§ Task material
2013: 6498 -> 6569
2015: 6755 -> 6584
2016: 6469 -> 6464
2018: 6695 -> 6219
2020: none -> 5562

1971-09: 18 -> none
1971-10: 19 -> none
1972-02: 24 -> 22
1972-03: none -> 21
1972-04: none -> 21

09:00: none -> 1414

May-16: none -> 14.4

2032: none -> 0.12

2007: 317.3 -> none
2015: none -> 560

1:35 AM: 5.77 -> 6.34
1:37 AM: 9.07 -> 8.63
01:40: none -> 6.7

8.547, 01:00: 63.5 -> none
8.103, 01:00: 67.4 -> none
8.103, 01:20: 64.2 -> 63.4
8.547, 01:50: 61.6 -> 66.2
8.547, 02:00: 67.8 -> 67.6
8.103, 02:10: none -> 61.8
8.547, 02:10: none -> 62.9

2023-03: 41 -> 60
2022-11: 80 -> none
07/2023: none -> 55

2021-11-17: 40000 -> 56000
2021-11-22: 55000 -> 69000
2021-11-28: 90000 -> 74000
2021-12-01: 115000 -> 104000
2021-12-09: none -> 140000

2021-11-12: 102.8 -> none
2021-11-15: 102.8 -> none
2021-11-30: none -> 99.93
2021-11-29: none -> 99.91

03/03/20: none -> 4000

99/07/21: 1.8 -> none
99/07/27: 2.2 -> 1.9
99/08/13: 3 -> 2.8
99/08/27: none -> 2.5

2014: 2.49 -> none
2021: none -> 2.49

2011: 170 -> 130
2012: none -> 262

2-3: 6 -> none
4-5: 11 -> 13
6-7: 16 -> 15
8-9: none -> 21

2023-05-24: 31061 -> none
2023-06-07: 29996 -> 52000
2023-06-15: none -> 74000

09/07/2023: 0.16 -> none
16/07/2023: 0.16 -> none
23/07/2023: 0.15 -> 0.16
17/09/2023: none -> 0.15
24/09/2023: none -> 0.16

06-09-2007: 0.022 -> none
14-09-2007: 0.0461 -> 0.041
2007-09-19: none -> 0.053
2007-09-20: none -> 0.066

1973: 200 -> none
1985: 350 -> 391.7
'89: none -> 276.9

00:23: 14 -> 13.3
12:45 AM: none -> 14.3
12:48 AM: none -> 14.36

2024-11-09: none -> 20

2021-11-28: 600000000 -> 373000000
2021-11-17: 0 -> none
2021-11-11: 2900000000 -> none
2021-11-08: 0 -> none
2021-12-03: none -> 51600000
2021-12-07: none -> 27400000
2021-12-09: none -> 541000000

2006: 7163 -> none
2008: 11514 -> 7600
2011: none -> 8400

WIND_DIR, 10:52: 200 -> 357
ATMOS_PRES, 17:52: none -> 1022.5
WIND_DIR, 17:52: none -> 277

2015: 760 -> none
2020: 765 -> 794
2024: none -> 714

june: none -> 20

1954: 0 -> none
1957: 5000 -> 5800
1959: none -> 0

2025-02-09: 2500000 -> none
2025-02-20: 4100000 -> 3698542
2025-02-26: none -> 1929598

§ What you will do
Given the records above, reproduce precisely and only the lines between the line holding "May-16: none -> 14.4" and the line holding "2007-09-20: none -> 0.066", inclusive.

§ Answer section
May-16: none -> 14.4

2032: none -> 0.12

2007: 317.3 -> none
2015: none -> 560

1:35 AM: 5.77 -> 6.34
1:37 AM: 9.07 -> 8.63
01:40: none -> 6.7

8.547, 01:00: 63.5 -> none
8.103, 01:00: 67.4 -> none
8.103, 01:20: 64.2 -> 63.4
8.547, 01:50: 61.6 -> 66.2
8.547, 02:00: 67.8 -> 67.6
8.103, 02:10: none -> 61.8
8.547, 02:10: none -> 62.9

2023-03: 41 -> 60
2022-11: 80 -> none
07/2023: none -> 55

2021-11-17: 40000 -> 56000
2021-11-22: 55000 -> 69000
2021-11-28: 90000 -> 74000
2021-12-01: 115000 -> 104000
2021-12-09: none -> 140000

2021-11-12: 102.8 -> none
2021-11-15: 102.8 -> none
2021-11-30: none -> 99.93
2021-11-29: none -> 99.91

03/03/20: none -> 4000

99/07/21: 1.8 -> none
99/07/27: 2.2 -> 1.9
99/08/13: 3 -> 2.8
99/08/27: none -> 2.5

2014: 2.49 -> none
2021: none -> 2.49

2011: 170 -> 130
2012: none -> 262

2-3: 6 -> none
4-5: 11 -> 13
6-7: 16 -> 15
8-9: none -> 21

2023-05-24: 31061 -> none
2023-06-07: 29996 -> 52000
2023-06-15: none -> 74000

09/07/2023: 0.16 -> none
16/07/2023: 0.16 -> none
23/07/2023: 0.15 -> 0.16
17/09/2023: none -> 0.15
24/09/2023: none -> 0.16

06-09-2007: 0.022 -> none
14-09-2007: 0.0461 -> 0.041
2007-09-19: none -> 0.053
2007-09-20: none -> 0.066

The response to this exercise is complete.